Une fois l’expérience terminée, les chercheurs ont gardé les chauves-souris suffisamment longtemps pour que leurs moustaches repoussent avant de les renvoyer dans la nature.
Après avoir conclu que les moustaches des Glossophages de Pallas étaient un élément clé de leur capacité à se nourrir efficacement, la plupart des prises de nourriture dans l’étude ont eu lieu en une seconde ou moins, les chercheurs affirment que cette découverte les a également aidés à comprendre comment les chauves-souris et les fleurs de la région ont évolué ensemble. Ils affirment que les moustaches plus longues, ainsi que la forme de la tête des chauves-souris et leurs langues puissantes, ont évolué afin de permettre aux animaux de se nourrir sur leurs fleurs préférées à longue gorge. De manière synergique, ces fleurs nécessitaient qu’une créature comme la chauve-souris puisse pénétrer suffisamment profondément dans la fleur pour y prélever du pollen et le distribuer ailleurs dans la forêt.
En révélant la fonction des moustaches exceptionnellement longues que possèdent les Glossophages de Pallas, Amichai affirme que nous avons acquis une information qui pourrait contribuer aux efforts de conservation, ainsi qu’une meilleure compréhension de la façon dont les créatures autres que les humains se déplacent dans leur environnement. La découverte des modes de locomotion des chauves-souris peut également inspirer le développement de nouvelles technologies, comme pour les drones à forme variable et l’avionique améliorée.
Pour Amichai :
Je trouve que le fait de penser en termes d’aller et venir entre des façons complètement différentes de percevoir le monde, et d’intégrer de façon transparente leurs données, est un concept époustouflant.

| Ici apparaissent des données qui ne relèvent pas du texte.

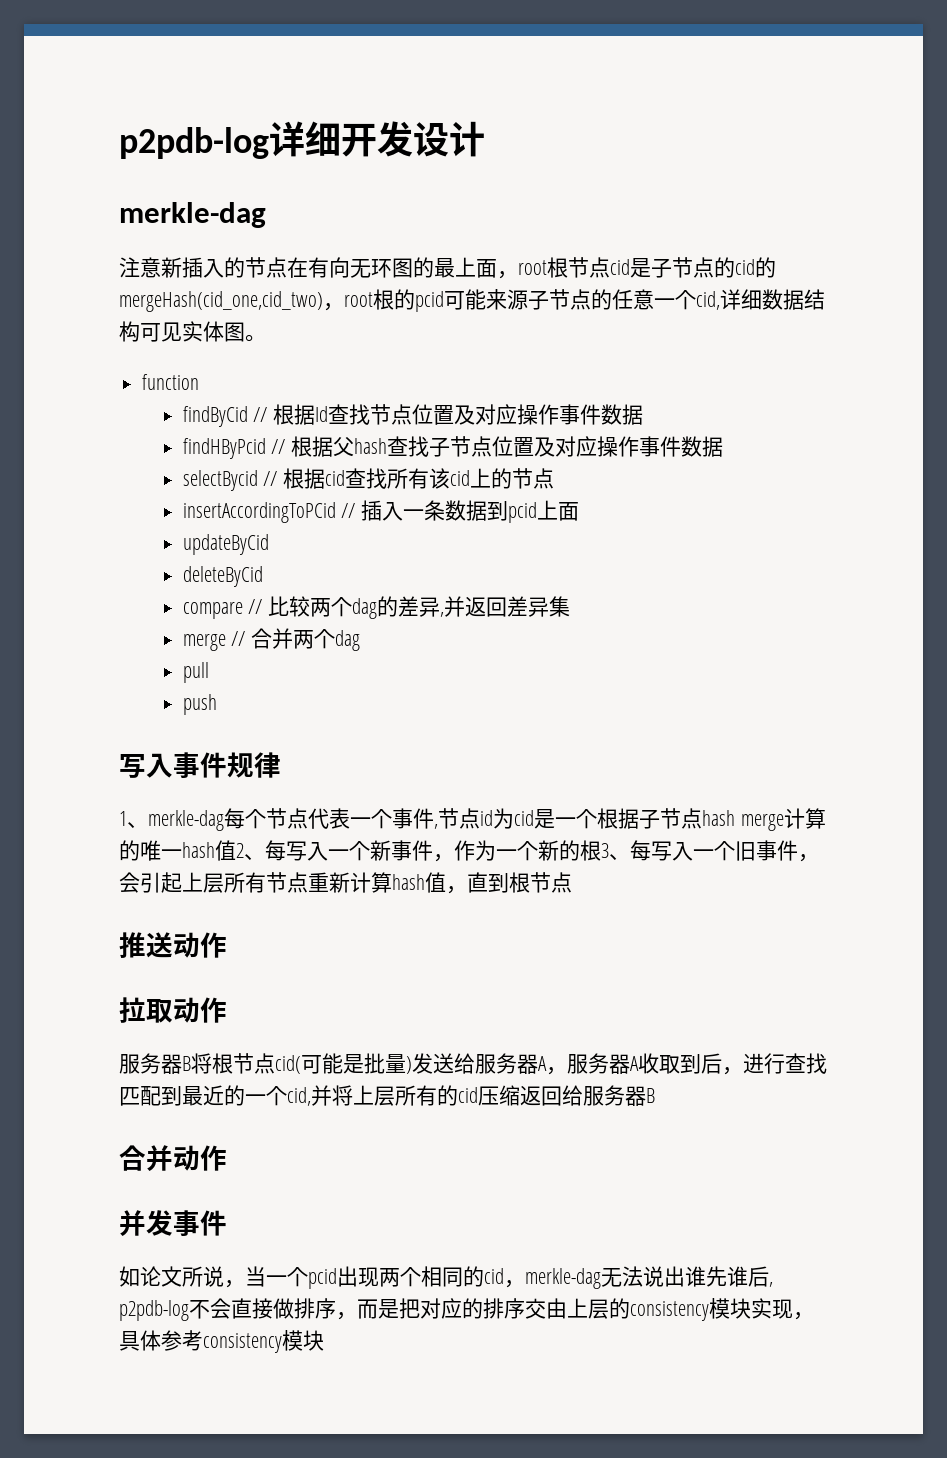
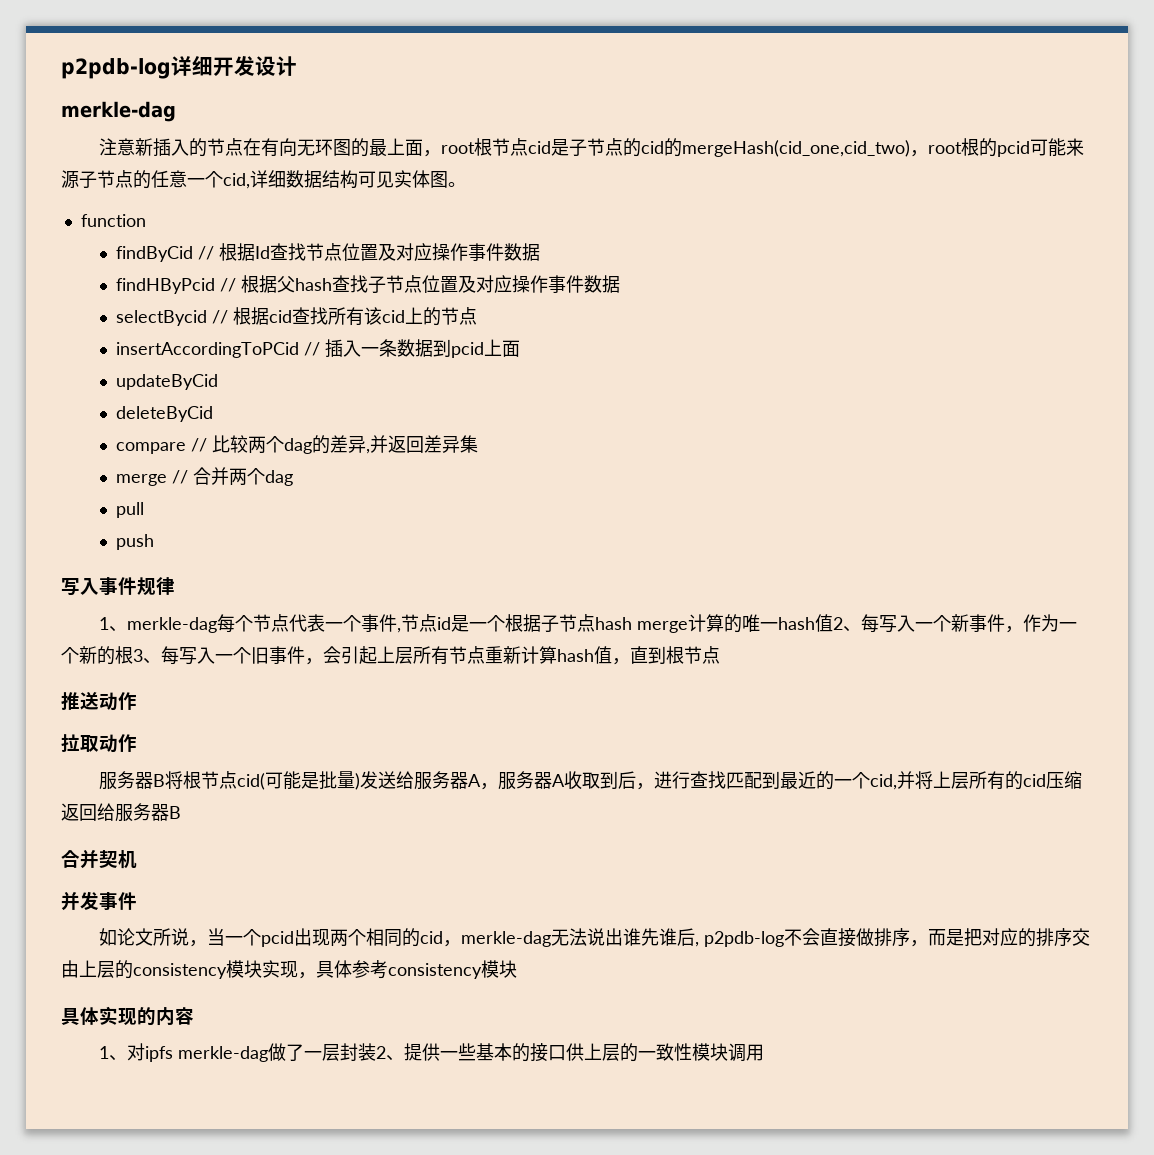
[493,808,534,829] 为cid -> (452, 623) none
[173,1145,227,1171] 动作 -> [99,850,137,869] 契机
(324, 1340) none -> [61,1006,194,1026] [99,1043,765,1062] // 具体实现的内容 // 1、对ipfs merkle-dag做了一层封装2、提供一些基本的接口供上层的一致性模块调用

Nous sommes des animaux étranges : nous nous appuyons presque exclusivement sur la vision et, dans une moindre mesure, sur l’ouïe pour percevoir le monde. En conséquence, nous interprétons le comportement des autres animaux en termes similaires, ce qui nous conduit souvent à mal interpréter ce qu’ils font et pourquoi. Comprendre le monde sensoriel des autres animaux nous aide à « voir le monde à travers leurs yeux » et à mieux comprendre leur comportement, leurs besoins et leurs défis.
L’équipe va maintenant mener d’autres recherches pour voir comment les chauves-souris gèrent les fleurs mobiles, les prédateurs et d’autres situations.
Vous pouvez observer une chauve-souris Glossophages de Pallas se nourrir dans la vidéo ultra-lente ci-dessous, tirée de l’étude.
L’étude publiée dans les Proceedings of the Royal Society B Biological Sciences : By a whisker: the sensory role of vibrissae in hovering flight in nectarivorous bats et présentée par le Dartmouth College via EurekAlert : Whiskers help nectar-eating “acro bats” hover like hummingbirds.